▸ **Directions for this task**
Nothing but the lines from the one containing "[726,62,837,76] stacks/vars ->" to the end of the records below should be output, each exactly as written.

---------- Data for the task ----------

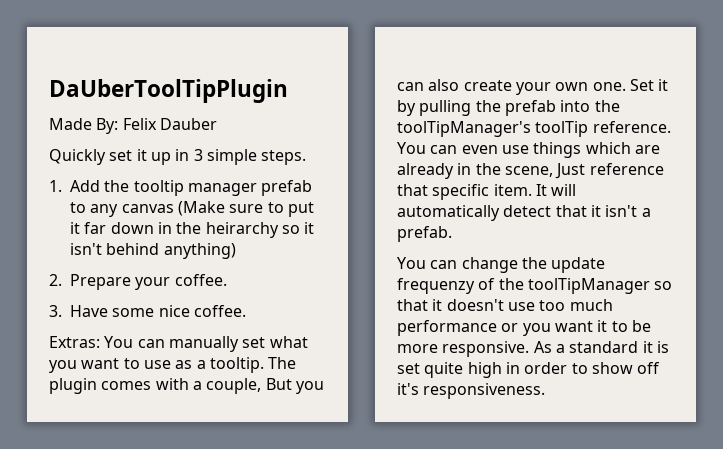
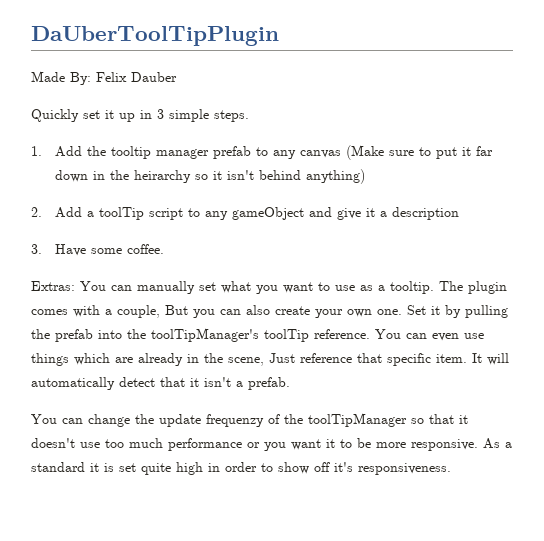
[70,274,227,290] Prepare your coffee. -> [54,207,459,220] Add a toolTip script to any gameObject and give it a description
[158,305,190,317] nice -> (122, 251) none

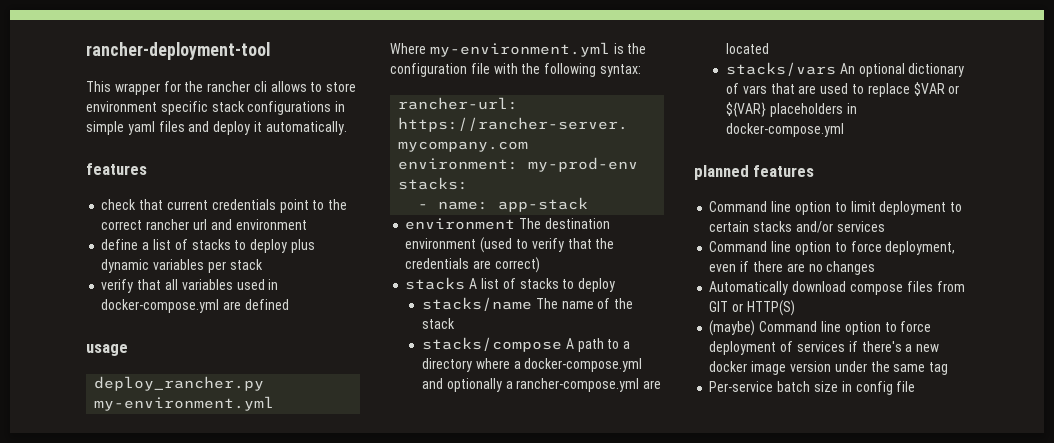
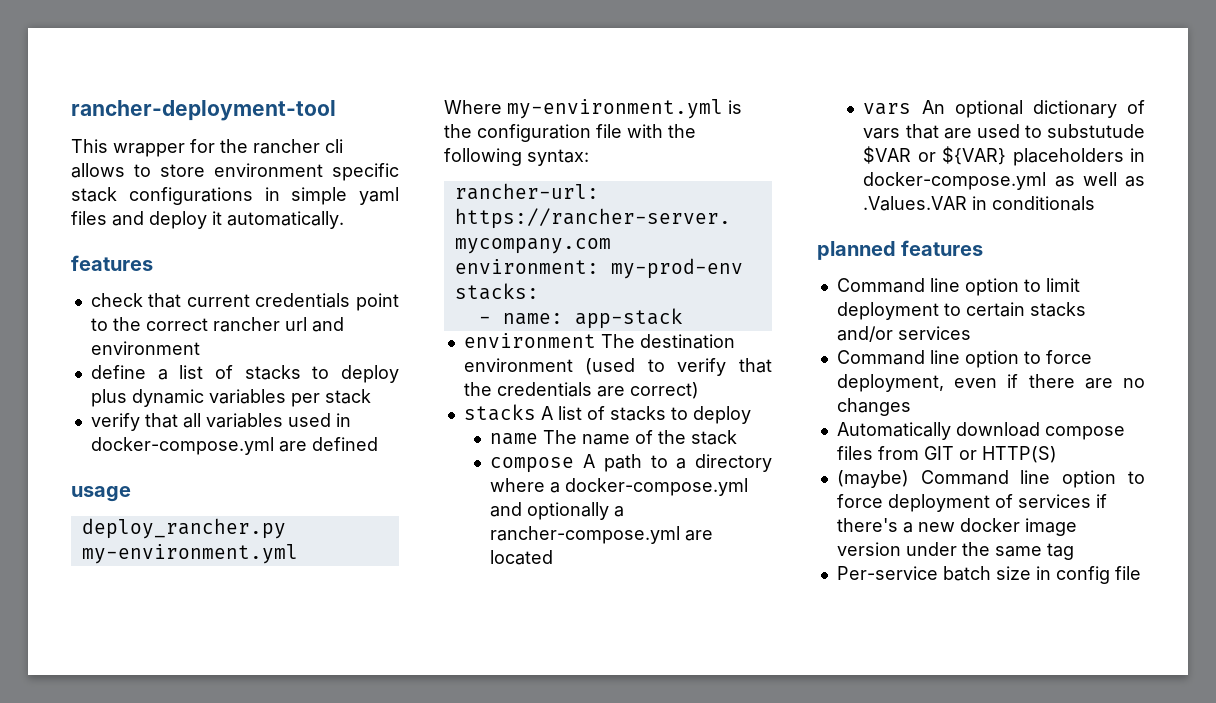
[422,297,533,311] stacks/name -> [490,433,539,445] name
[422,337,563,352] stacks/compose -> [490,457,575,473] compose
[726,62,837,76] stacks/vars -> [863,103,912,115] vars
[867,83,910,97] replace -> [1047,124,1145,138] substutude
(845, 130) none -> [1054,172,1145,187] [863,196,1096,211] as well as .Values.VAR in conditionals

----------

▸ **Task answer**
[726,62,837,76] stacks/vars -> [863,103,912,115] vars
[867,83,910,97] replace -> [1047,124,1145,138] substutude
(845, 130) none -> [1054,172,1145,187] [863,196,1096,211] as well as .Values.VAR in conditionals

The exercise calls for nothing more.